### Exercise requirements
Scan the records for the word "label". Copy each line that includes it.

Top of Material for this task

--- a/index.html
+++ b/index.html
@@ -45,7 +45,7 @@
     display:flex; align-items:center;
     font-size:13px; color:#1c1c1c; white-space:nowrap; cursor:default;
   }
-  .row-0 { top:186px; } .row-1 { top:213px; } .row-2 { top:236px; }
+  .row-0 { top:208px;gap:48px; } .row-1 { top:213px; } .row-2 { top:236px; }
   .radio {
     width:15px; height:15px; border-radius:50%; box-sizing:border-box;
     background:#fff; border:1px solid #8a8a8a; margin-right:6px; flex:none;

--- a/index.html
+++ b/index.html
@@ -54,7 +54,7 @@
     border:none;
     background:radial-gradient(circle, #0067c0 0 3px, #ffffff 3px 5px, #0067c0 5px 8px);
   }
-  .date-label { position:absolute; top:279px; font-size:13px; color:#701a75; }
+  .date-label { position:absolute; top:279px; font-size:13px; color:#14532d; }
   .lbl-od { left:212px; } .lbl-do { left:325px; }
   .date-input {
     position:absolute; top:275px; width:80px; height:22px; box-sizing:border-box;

Bottom of Material for this task

### Exercise response
-  .date-label { position:absolute; top:279px; font-size:13px; color:#701a75; }
+  .date-label { position:absolute; top:279px; font-size:13px; color:#14532d; }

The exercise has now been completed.